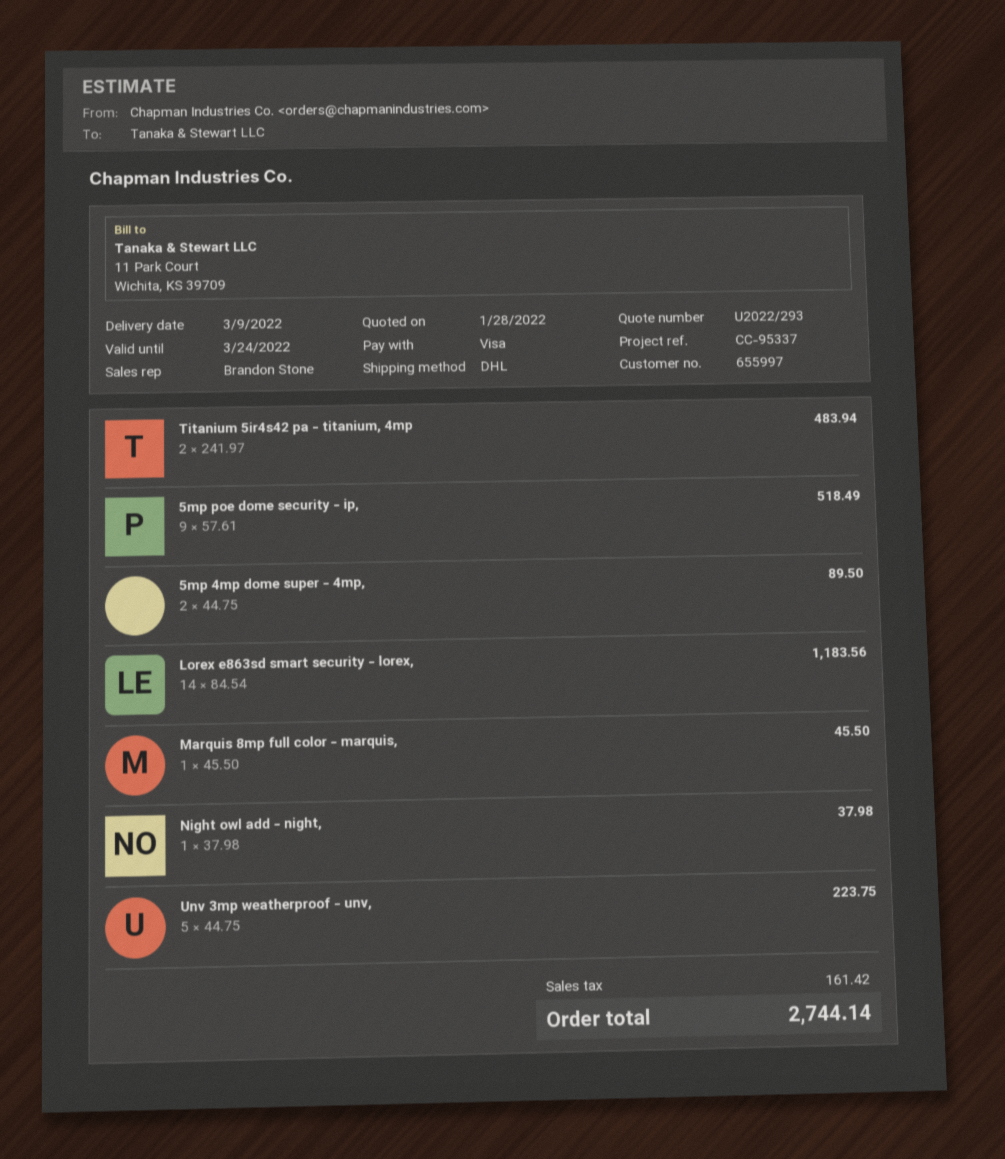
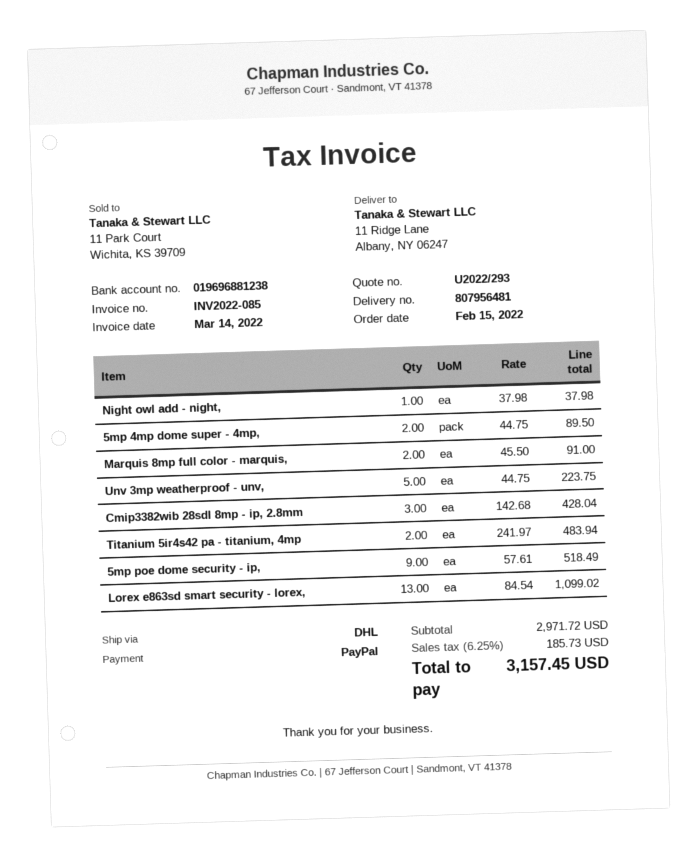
payment method: Visa -> PayPal
Lorex e863sd smart security - lorex,: 14 x 84.54 = 1183.56 -> 13 x 84.54 = 1099.02
Marquis 8mp full color - marquis,: 1 x 45.50 = 45.50 -> 2 x 45.50 = 91.00
Cmip3382wib 28sdl 8mp - ip, 2.8mm: none -> 3 x 142.68 = 428.04
tax: 161.42 -> 185.73
total: 2744.14 -> 3157.45

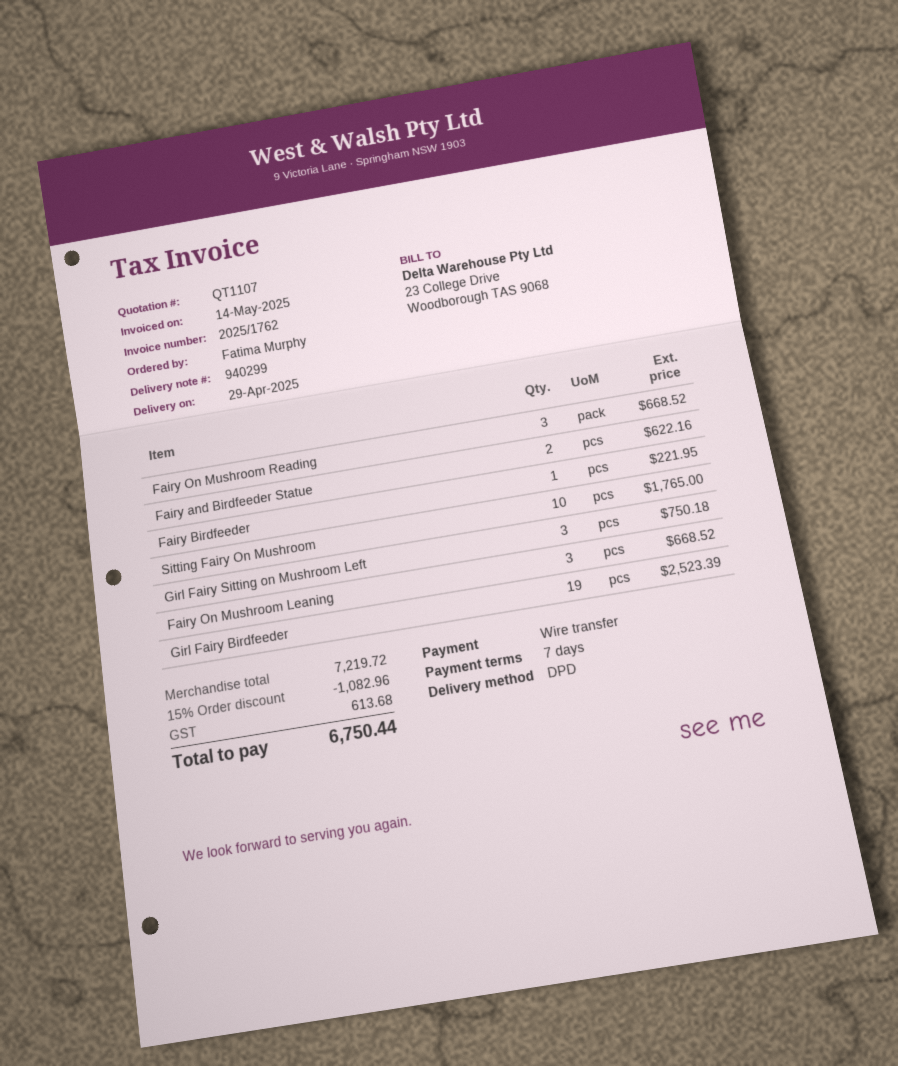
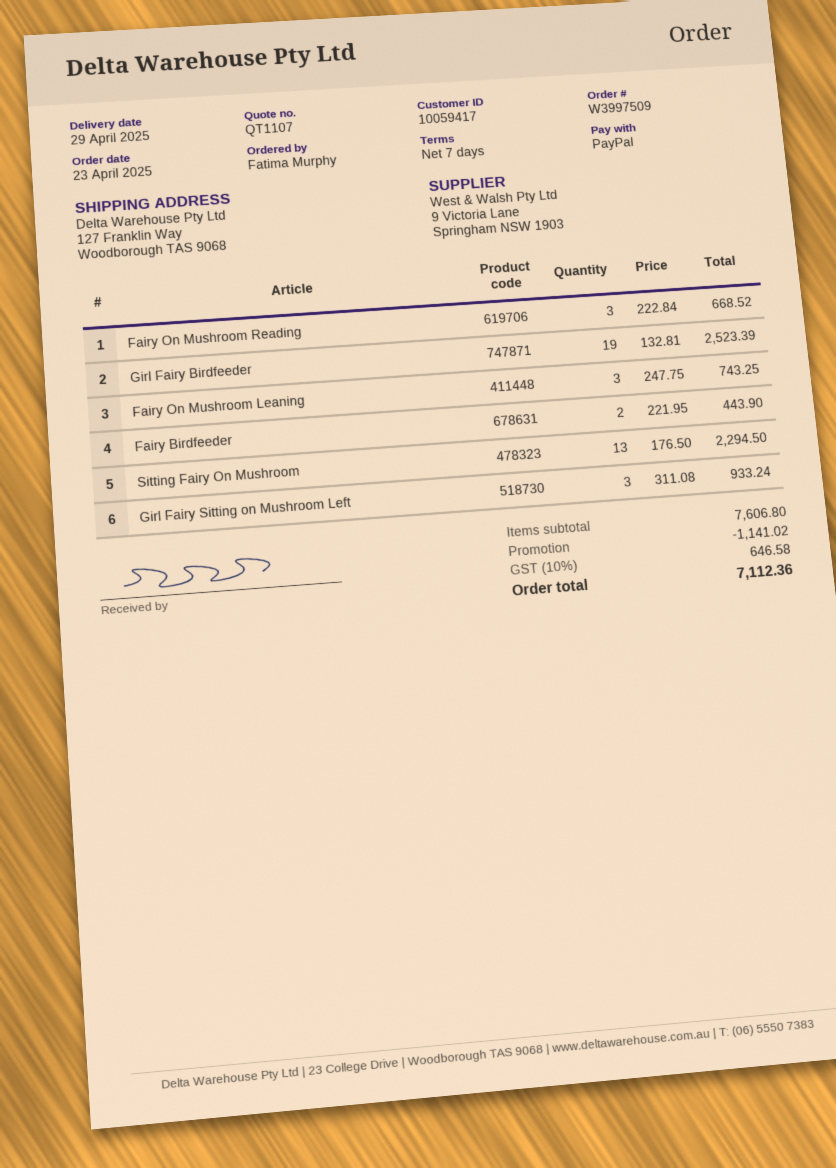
payment method: bank transfer -> PayPal
Fairy and Birdfeeder Statue: 2 for 622.16 -> none
Fairy Birdfeeder: 1 for 221.95 -> 2 for 443.90
Sitting Fairy On Mushroom: 10 for 1765.00 -> 13 for 2294.50
Girl Fairy Sitting on Mushroom Left: 3 for 750.18 -> 3 for 933.24
Fairy On Mushroom Leaning: 3 for 668.52 -> 3 for 743.25
subtotal: 7219.72 -> 7606.80
discount: 1082.96 -> 1141.02
tax: 613.68 -> 646.58
total: 6750.44 -> 7112.36

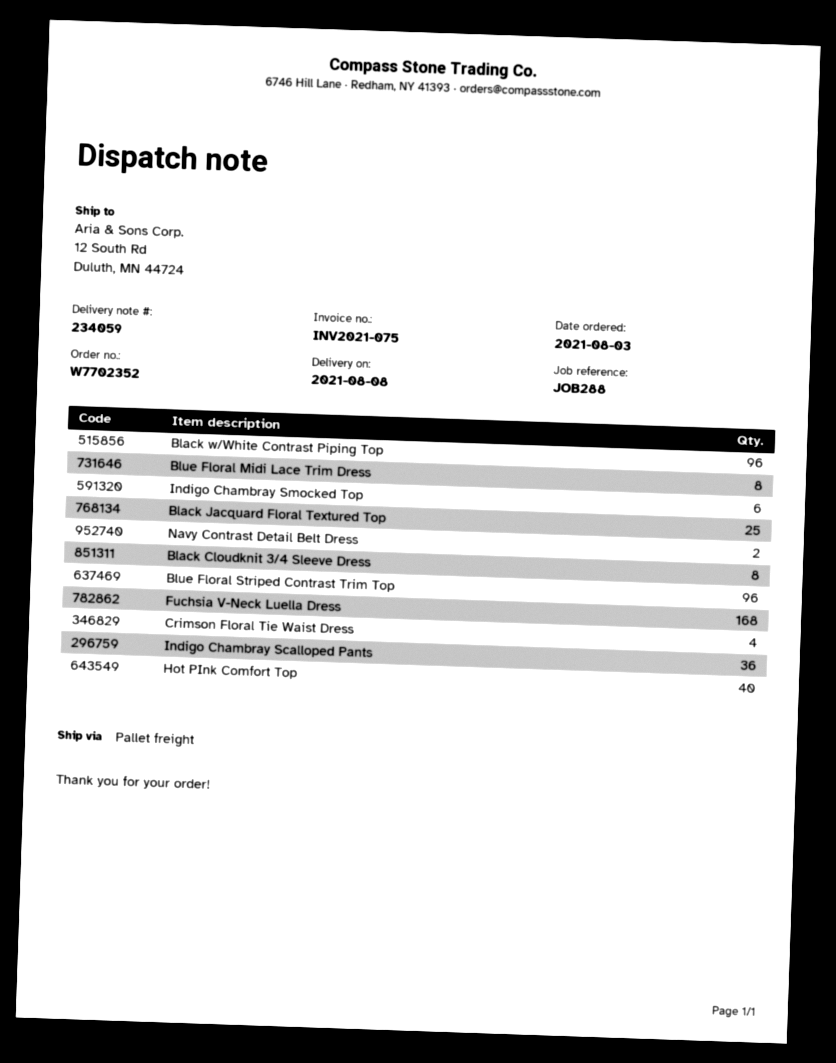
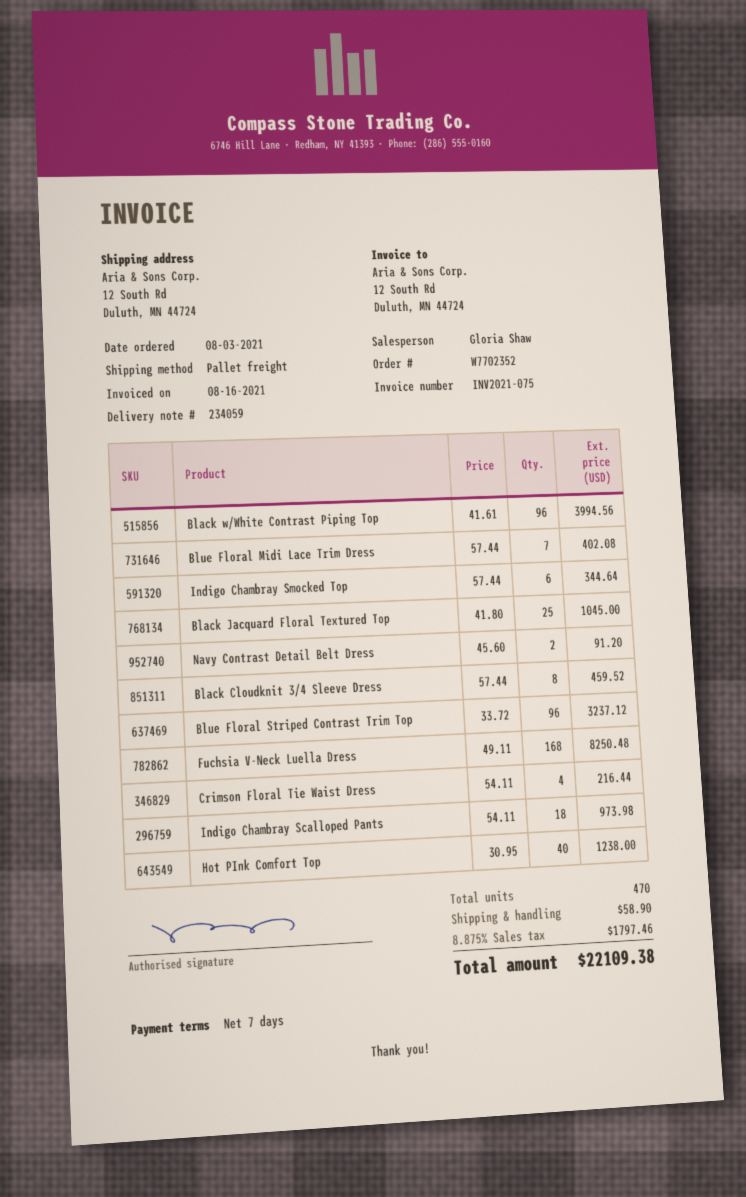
Blue Floral Midi Lace Trim Dress: 8 -> 7
Indigo Chambray Scalloped Pants: 36 -> 18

------------------------------------------------------------------------

## [Exercise prompt]
Please show, exactly as written, every line above that contains the word "Sitting".

## [Response area]
Sitting Fairy On Mushroom: 10 for 1765.00 -> 13 for 2294.50
Girl Fairy Sitting on Mushroom Left: 3 for 750.18 -> 3 for 933.24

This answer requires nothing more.